What you need to do
Repetition must be exact and must stop with the line bearing "color: #000000;". It begins at the first line of the records and includes no pictures.

(Records drawn from a dataset)
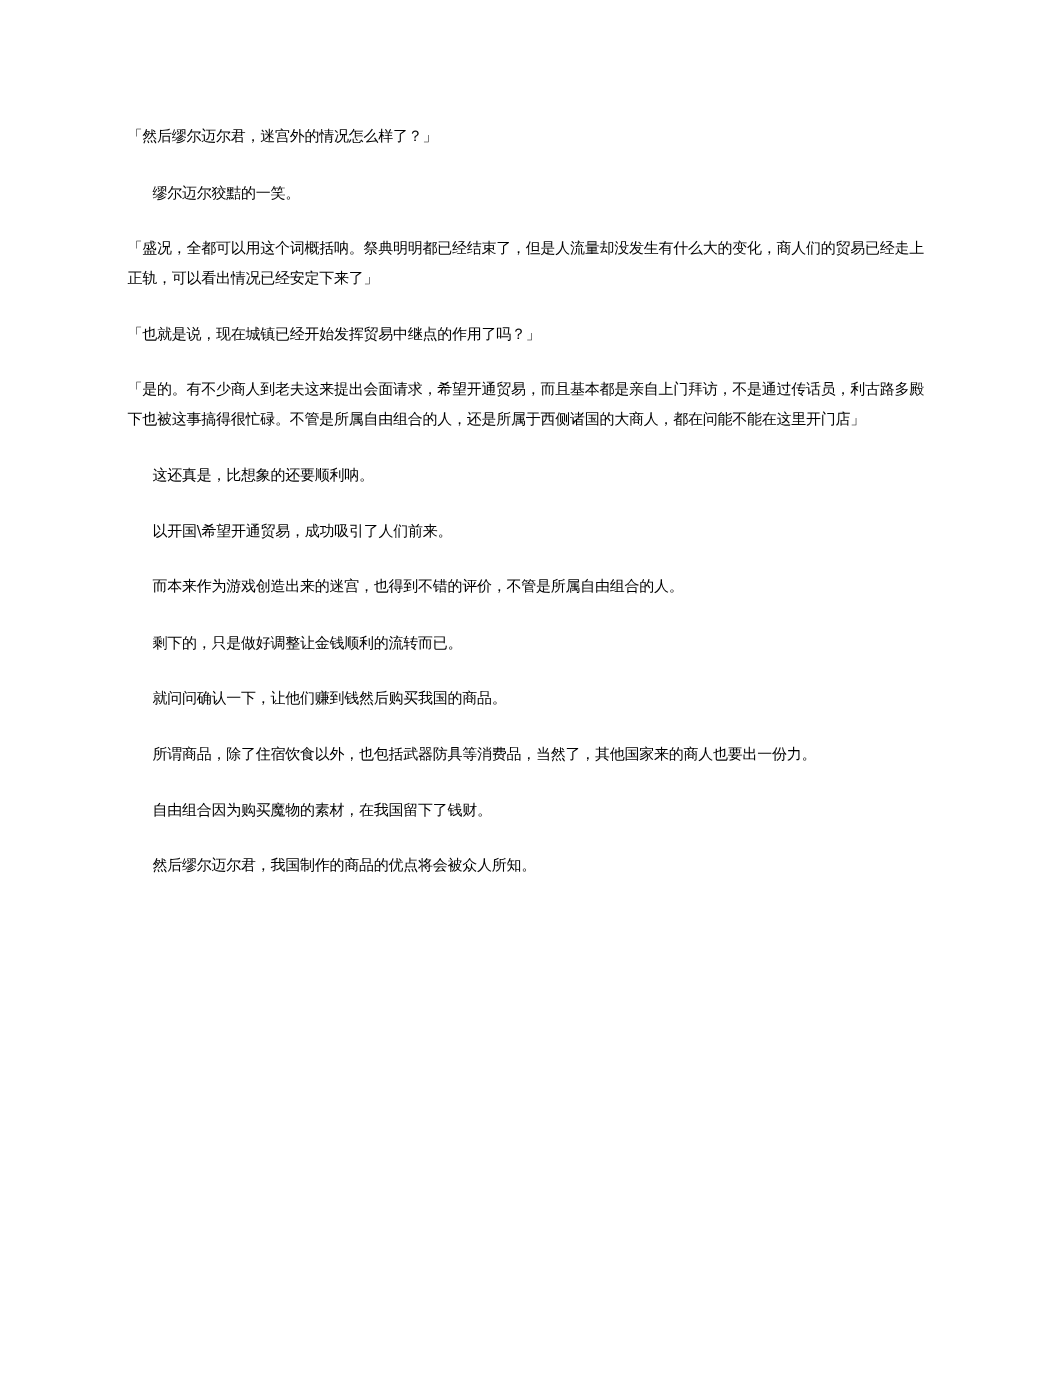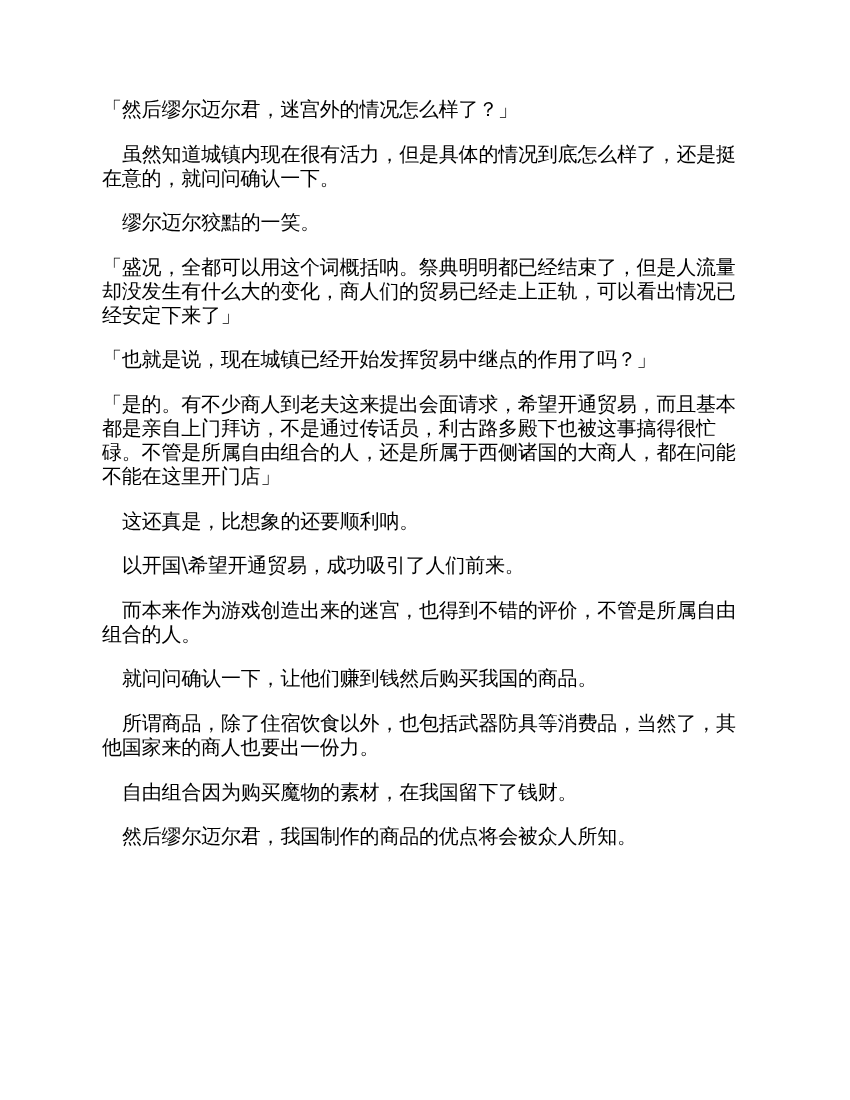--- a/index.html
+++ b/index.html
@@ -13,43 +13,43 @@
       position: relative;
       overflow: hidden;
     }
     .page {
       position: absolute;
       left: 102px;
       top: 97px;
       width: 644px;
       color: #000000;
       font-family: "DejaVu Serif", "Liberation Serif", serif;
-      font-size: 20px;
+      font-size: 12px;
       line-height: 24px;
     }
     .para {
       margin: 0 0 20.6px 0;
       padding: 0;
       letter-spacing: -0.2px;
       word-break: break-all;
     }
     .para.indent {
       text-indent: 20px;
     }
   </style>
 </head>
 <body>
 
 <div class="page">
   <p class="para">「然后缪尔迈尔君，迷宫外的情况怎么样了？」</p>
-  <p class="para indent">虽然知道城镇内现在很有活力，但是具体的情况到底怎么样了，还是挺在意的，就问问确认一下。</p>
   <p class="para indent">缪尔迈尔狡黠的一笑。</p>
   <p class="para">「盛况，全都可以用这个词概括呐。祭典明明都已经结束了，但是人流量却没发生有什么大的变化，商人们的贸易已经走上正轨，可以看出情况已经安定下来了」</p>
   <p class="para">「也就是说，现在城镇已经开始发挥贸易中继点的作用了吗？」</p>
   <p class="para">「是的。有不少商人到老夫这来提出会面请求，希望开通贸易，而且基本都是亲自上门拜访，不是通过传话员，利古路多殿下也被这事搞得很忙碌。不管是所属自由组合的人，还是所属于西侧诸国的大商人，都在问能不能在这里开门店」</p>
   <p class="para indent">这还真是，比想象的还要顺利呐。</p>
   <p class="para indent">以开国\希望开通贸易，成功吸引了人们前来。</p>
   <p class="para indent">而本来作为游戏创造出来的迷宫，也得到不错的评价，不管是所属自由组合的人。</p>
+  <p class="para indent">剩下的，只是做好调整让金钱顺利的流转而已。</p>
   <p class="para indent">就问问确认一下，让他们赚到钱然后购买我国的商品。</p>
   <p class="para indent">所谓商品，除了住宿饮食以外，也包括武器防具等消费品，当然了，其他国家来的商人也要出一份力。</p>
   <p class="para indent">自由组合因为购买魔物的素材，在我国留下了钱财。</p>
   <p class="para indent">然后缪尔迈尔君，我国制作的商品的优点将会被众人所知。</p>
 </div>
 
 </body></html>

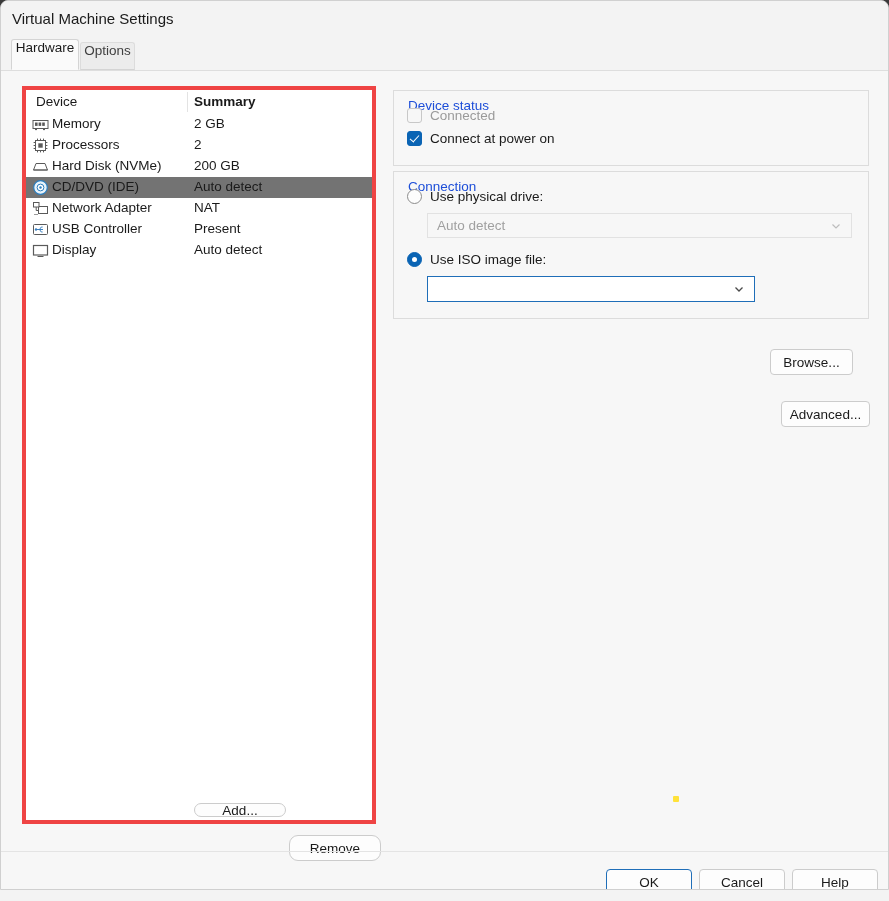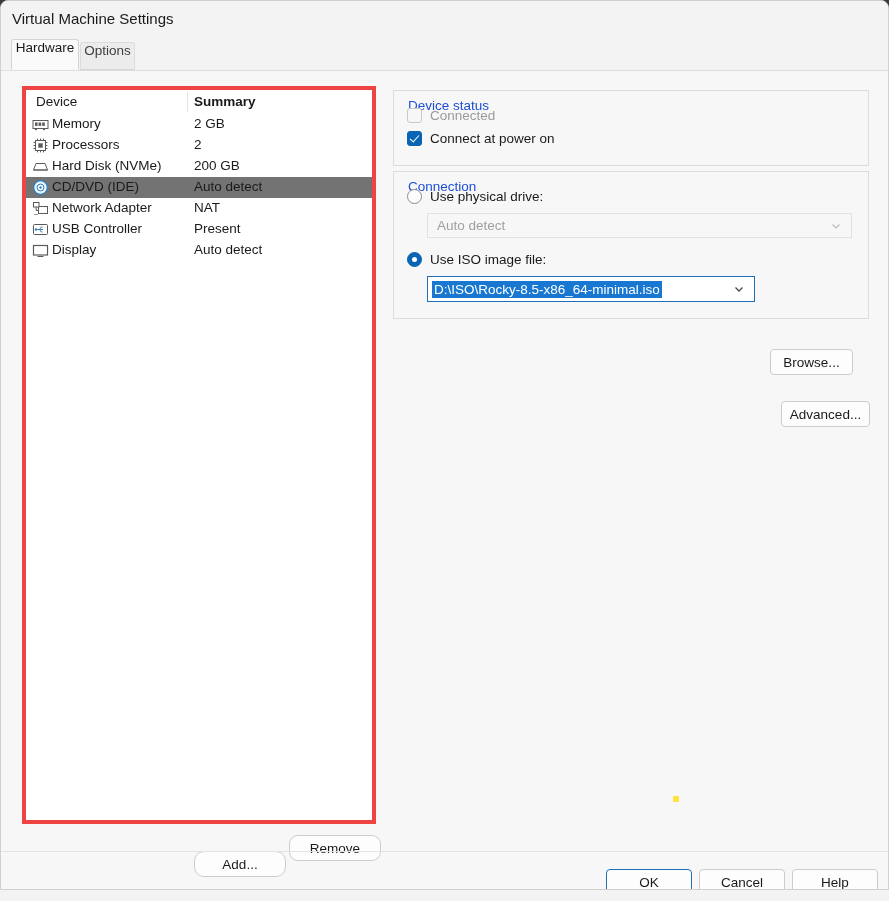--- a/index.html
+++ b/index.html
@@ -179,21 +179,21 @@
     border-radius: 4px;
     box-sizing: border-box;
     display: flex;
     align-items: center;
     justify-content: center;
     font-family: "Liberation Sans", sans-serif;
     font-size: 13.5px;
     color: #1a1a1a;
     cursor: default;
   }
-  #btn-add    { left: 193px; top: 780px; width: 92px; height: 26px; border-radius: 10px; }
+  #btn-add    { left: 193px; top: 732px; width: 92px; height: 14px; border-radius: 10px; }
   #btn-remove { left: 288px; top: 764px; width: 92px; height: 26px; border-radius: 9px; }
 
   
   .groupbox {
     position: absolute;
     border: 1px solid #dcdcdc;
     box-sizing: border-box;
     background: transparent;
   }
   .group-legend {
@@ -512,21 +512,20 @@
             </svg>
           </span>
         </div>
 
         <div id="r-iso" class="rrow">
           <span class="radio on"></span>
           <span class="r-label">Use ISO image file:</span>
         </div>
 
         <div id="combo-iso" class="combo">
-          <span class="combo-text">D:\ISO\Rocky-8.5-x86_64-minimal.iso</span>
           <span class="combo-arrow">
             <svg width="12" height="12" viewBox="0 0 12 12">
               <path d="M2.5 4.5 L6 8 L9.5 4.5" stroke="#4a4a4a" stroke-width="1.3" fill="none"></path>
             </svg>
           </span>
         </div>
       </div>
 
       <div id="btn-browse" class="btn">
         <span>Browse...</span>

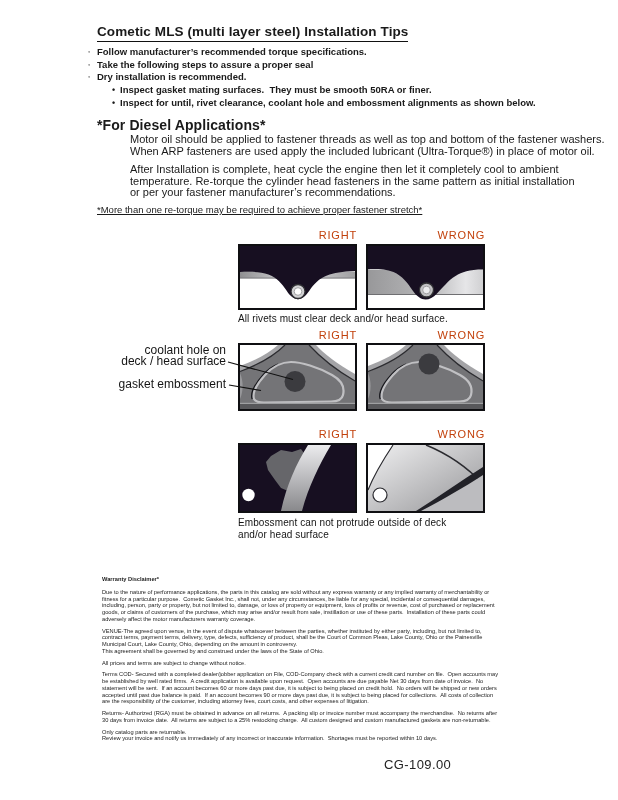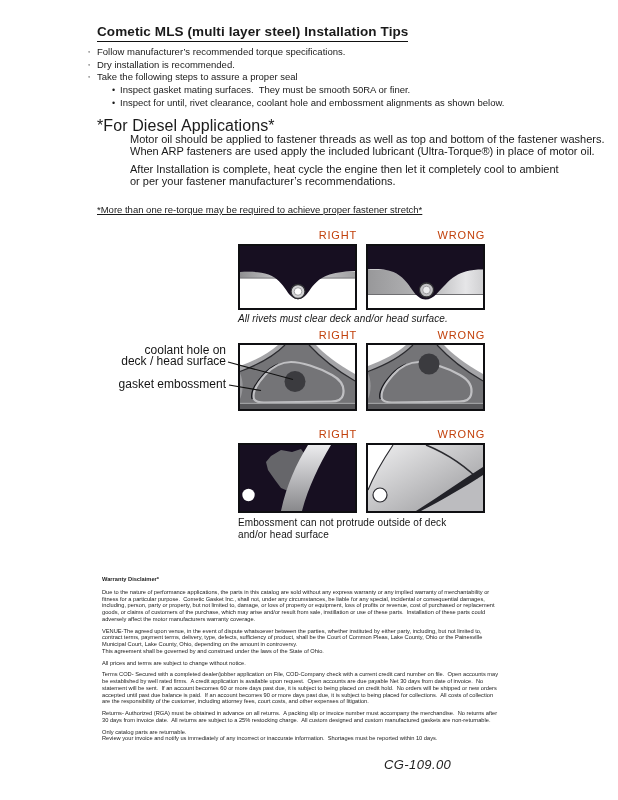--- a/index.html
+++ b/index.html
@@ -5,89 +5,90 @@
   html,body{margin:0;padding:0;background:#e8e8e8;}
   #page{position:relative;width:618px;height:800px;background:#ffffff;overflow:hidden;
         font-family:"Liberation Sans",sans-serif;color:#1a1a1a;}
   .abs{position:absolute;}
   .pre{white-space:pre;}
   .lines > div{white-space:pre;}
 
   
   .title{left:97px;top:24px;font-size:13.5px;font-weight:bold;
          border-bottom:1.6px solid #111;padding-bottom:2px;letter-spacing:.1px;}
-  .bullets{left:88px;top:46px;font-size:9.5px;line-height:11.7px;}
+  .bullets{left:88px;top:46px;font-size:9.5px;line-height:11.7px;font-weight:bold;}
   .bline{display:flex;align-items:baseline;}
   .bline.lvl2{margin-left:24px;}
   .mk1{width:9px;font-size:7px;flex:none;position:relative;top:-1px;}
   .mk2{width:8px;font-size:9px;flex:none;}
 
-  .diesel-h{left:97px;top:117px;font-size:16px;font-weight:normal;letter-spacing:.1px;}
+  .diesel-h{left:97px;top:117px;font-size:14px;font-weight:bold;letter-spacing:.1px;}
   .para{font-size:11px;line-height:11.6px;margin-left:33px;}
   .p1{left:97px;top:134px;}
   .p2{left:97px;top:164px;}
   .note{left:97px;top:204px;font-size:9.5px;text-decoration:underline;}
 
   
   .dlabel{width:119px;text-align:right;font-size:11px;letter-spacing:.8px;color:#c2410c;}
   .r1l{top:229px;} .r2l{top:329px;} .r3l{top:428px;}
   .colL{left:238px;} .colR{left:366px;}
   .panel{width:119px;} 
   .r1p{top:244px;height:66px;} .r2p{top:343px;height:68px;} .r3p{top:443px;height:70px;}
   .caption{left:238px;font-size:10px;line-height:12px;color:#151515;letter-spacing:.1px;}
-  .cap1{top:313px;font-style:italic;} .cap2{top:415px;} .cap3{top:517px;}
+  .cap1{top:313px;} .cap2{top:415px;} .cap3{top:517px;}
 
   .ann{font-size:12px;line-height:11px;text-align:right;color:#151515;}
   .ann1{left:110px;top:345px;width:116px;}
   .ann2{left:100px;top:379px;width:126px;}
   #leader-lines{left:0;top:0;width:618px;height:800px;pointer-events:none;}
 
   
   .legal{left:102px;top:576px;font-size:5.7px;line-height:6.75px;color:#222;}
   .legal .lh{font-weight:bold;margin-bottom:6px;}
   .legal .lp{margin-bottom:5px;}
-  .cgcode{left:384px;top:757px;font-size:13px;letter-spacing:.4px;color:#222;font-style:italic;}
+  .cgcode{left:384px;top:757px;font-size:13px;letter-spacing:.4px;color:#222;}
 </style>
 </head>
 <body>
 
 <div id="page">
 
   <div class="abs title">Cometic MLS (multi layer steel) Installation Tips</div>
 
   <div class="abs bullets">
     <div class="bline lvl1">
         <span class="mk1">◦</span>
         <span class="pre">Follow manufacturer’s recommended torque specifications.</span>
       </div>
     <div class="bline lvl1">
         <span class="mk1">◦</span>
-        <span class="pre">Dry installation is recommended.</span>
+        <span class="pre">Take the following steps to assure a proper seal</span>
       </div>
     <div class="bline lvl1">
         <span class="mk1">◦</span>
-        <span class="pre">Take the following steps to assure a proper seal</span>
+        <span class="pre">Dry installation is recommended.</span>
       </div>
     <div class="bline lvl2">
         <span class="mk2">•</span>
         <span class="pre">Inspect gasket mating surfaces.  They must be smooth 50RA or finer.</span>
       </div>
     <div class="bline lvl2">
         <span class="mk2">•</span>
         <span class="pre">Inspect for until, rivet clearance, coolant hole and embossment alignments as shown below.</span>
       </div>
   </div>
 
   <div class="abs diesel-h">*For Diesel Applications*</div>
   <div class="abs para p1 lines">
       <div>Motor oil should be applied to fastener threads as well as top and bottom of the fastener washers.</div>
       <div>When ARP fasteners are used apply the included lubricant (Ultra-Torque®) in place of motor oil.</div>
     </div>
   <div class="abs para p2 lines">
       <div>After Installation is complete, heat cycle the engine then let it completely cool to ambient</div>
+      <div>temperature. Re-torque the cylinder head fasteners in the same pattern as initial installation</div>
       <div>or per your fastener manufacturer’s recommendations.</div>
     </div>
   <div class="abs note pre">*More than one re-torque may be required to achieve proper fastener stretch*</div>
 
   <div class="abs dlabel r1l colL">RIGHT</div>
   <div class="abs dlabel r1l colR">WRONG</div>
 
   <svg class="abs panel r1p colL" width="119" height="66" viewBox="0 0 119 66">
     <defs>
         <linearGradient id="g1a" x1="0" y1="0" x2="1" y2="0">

Result for this task
--- a/index.html
+++ b/index.html
@@ -13,43 +13,43 @@
       position: relative;
       overflow: hidden;
     }
     .page {
       position: absolute;
       left: 102px;
       top: 97px;
       width: 644px;
       color: #000000;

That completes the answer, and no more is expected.